Google Ngrams — A Hypnotic Resource

One of the more con­tro­ver­sial things that Google has done (at least to authors such as myself) was to dig­i­tize and con­vert a wide vari­ety of writ­ten mate­r­i­al and present it to the pub­lic. (Writ­ers were con­cerned about copy­right issues, some­thing that direct­ly affects their profession.)
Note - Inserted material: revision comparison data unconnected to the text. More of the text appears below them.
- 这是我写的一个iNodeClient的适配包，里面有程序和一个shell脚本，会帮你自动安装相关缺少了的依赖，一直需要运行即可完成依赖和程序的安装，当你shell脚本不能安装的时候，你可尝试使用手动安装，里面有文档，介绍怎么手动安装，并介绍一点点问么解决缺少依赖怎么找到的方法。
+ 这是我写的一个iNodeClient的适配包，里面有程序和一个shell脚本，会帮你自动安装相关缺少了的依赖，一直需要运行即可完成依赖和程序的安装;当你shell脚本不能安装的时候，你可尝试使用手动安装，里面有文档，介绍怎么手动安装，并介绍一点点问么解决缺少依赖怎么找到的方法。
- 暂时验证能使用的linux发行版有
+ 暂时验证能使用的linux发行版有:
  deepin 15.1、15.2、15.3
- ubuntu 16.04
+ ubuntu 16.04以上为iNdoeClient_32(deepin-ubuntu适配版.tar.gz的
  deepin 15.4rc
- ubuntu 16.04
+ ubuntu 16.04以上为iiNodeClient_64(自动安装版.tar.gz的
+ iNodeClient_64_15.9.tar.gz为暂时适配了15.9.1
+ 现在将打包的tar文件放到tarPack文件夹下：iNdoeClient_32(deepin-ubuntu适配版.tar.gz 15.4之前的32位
How­ev­er, with that dig­i­tized mate­r­i­al now avail­able, it is pos­si­ble to process it is many dif­fer­ent and inter­est­ing ways. One of them is Google Ngrams, which is a search engine designed to track the appear­ance of cer­tain words in the col­lec­tion and relate them to spe­cif­ic eras when that word was used. In oth­er words, this is a search tool to reveal the times in which a spe­cif­ic word became part of the lit­er­a­ture and to track its pop­u­lar­i­ty. The data­base only can pro­vide infor­ma­tion for the peri­od 1800 to the present, however.

But since the word “hyp­no­sis” and the relat­ed terms were cre­at­ed by James Braid in the 1820’s, they def­i­nite­ly fall with­in the time range. So, just as an exper­i­ment, I entered the terms “hyp­no­sis”, “hyp­no­tism” and “hyp­no­tize” into the data­base and got this result. As I expect­ed, the three terms start­ed appear­ing in the 1820s, but what mild­ly sur­prised me was the jump in appear­ances in the ear­ly 1880’s, prob­a­bly coin­cid­ing with the increased inter­est in the sub­ject in Vic­to­ri­an Britain and America.

In con­trast, a com­par­i­son between “hyp­no­tism” and  “mes­merism” here shows a rel­a­tive­ly sim­i­lar rate of appear­ance since before the start of the data set, with a spike in the ear­ly 1840’s and 1850’s, then set­tles down to a rel­a­tive­ly sta­ble appear­ance rate up to the 1920’s and slow­ly declin­ing to present.

Anoth­er part of the search engine, one that has been around for a while, allows for search­es inside the var­i­ous books, mag­a­zines and arti­cles in the data­base, This includes not only a num­ber seri­ous books on the sub­ject but also a num­ber of pieces of fic­tion as well. They’re well worth inves­ti­gat­ing: one exam­ple here searched for any­thing in the 1800–1850 time frame that includes the word “mes­merism” and returns sev­er­al items, includ­ing works by such ear­ly fig­ures as James Esdaile and Thomas Buckland.

I plan on inves­ti­gat­ing this resource much more deeply in the future, but for now its an inter­est­ing tool in itself.